___ EXCERPTED RECORDS ___

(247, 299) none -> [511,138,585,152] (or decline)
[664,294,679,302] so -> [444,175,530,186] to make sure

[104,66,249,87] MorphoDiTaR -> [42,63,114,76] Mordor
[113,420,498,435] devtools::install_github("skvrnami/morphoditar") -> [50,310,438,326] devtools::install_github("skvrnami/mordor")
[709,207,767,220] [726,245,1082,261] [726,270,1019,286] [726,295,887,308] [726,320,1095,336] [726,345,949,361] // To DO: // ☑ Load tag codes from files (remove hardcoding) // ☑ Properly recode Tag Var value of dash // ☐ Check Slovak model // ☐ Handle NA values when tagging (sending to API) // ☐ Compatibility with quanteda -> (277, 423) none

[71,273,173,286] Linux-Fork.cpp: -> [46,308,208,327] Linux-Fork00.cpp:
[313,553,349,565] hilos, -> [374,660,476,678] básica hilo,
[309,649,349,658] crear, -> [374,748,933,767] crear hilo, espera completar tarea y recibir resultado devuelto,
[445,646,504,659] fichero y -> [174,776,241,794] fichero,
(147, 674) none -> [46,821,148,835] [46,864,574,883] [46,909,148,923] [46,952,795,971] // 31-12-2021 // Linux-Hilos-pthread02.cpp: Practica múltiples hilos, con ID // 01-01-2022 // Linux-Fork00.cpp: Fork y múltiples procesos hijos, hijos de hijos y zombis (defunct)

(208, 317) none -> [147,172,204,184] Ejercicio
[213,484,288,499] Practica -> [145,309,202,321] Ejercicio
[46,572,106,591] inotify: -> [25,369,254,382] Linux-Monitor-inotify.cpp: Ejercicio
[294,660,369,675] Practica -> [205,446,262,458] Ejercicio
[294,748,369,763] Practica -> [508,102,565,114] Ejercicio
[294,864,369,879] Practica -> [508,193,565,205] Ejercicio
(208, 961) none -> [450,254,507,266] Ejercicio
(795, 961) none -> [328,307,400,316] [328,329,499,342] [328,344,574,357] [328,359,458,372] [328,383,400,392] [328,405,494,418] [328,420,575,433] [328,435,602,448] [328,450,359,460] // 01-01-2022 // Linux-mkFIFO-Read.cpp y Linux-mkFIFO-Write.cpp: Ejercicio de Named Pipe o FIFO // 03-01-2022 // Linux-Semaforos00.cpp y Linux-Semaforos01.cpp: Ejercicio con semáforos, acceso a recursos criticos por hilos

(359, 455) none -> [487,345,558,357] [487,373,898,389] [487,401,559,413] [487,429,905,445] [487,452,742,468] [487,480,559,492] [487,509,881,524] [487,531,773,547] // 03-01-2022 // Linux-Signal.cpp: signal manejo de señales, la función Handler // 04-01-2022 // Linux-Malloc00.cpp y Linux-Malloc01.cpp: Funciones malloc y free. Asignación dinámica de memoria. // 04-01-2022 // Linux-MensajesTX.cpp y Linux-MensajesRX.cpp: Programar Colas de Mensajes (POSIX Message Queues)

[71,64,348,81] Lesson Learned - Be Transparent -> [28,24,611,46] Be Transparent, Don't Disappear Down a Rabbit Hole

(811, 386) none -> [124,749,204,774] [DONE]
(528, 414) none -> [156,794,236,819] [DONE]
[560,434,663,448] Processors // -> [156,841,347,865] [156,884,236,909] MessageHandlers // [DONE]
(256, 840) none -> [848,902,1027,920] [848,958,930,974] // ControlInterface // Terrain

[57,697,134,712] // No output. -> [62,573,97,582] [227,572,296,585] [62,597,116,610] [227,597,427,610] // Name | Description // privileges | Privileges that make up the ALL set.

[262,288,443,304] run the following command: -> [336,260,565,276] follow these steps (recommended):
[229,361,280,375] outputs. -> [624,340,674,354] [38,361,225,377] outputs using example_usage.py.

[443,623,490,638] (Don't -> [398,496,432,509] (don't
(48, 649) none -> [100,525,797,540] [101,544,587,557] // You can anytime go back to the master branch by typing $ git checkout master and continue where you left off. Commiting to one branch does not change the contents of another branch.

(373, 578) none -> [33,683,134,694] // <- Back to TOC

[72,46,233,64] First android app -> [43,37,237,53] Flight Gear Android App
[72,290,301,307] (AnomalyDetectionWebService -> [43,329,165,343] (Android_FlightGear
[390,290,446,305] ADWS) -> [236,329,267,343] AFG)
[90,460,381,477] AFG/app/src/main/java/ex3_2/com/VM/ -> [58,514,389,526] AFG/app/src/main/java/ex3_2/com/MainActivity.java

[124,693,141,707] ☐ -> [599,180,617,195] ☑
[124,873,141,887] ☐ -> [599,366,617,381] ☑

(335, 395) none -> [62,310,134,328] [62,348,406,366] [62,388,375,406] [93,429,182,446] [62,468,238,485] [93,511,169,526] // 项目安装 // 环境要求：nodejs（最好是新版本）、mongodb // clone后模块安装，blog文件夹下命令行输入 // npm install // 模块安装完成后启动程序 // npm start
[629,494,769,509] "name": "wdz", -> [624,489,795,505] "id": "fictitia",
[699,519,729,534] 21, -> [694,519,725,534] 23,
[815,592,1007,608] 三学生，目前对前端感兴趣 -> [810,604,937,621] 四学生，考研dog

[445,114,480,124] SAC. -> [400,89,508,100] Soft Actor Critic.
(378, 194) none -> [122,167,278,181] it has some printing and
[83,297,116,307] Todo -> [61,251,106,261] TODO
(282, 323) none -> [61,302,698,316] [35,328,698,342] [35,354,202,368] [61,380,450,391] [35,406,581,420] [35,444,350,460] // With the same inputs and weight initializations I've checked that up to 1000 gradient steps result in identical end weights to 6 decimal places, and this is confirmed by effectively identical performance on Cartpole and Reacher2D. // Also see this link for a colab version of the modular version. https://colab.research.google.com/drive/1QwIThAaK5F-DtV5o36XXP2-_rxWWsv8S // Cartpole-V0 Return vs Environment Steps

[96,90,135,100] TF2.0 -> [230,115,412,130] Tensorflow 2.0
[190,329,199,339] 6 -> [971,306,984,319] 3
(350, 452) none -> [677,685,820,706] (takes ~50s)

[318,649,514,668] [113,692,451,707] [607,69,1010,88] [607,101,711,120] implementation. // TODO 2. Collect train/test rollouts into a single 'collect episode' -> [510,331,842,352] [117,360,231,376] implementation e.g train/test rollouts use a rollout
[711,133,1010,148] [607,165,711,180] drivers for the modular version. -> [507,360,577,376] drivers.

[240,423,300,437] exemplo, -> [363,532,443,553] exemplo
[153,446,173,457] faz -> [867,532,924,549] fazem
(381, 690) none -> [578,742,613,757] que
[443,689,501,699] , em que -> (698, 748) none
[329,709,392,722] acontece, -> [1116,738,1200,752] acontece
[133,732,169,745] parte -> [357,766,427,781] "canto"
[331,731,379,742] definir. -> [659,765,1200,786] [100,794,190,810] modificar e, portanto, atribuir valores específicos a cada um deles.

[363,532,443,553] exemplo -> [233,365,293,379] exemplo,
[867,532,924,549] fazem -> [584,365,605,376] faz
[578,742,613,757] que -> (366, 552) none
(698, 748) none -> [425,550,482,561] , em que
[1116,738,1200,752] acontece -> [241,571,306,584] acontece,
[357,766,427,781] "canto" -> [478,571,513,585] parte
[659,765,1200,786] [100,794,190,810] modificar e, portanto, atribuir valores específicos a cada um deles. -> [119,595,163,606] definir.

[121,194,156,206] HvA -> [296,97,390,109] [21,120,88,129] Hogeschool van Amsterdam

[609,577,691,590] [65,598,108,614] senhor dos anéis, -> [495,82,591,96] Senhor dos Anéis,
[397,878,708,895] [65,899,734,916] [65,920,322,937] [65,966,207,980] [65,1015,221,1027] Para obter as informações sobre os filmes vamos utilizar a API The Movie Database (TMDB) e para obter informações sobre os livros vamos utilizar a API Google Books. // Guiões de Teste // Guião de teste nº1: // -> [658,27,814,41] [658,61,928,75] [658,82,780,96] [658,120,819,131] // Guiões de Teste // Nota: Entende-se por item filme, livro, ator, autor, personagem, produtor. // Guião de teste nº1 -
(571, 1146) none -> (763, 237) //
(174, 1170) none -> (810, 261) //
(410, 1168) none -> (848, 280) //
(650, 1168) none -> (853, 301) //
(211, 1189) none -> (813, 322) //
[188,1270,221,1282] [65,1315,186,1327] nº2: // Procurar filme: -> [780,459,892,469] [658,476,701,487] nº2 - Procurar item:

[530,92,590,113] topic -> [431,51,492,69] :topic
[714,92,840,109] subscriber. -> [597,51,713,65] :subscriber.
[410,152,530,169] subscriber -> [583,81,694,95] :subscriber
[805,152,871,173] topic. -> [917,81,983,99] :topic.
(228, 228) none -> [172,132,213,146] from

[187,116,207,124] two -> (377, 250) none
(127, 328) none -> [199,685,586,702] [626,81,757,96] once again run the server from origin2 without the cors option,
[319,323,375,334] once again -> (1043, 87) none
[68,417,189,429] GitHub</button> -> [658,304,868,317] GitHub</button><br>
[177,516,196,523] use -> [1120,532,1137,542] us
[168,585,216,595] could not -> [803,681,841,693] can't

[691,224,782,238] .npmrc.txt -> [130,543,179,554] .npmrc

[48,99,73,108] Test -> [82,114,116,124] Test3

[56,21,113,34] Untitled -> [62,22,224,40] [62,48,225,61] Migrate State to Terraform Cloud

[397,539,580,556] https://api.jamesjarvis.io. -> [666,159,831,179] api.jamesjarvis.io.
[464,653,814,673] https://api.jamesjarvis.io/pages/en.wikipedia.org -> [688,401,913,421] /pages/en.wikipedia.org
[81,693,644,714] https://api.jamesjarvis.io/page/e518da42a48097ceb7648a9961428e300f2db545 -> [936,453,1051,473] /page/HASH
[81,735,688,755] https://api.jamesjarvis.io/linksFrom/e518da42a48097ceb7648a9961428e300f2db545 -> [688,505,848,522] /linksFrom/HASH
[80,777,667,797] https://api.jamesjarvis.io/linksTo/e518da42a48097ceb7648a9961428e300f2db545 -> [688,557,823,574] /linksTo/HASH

___

INSTRUCTIONS TO FOLLOW:
Above are the lines; repeat exactly the ones from the line containing "[319,323,375,334] once again" down to the line containing "[48,99,73,108] Test -> [82,114,116,124] Test3", both inclusive.

REPLY:
[319,323,375,334] once again -> (1043, 87) none
[68,417,189,429] GitHub</button> -> [658,304,868,317] GitHub</button><br>
[177,516,196,523] use -> [1120,532,1137,542] us
[168,585,216,595] could not -> [803,681,841,693] can't

[691,224,782,238] .npmrc.txt -> [130,543,179,554] .npmrc

[48,99,73,108] Test -> [82,114,116,124] Test3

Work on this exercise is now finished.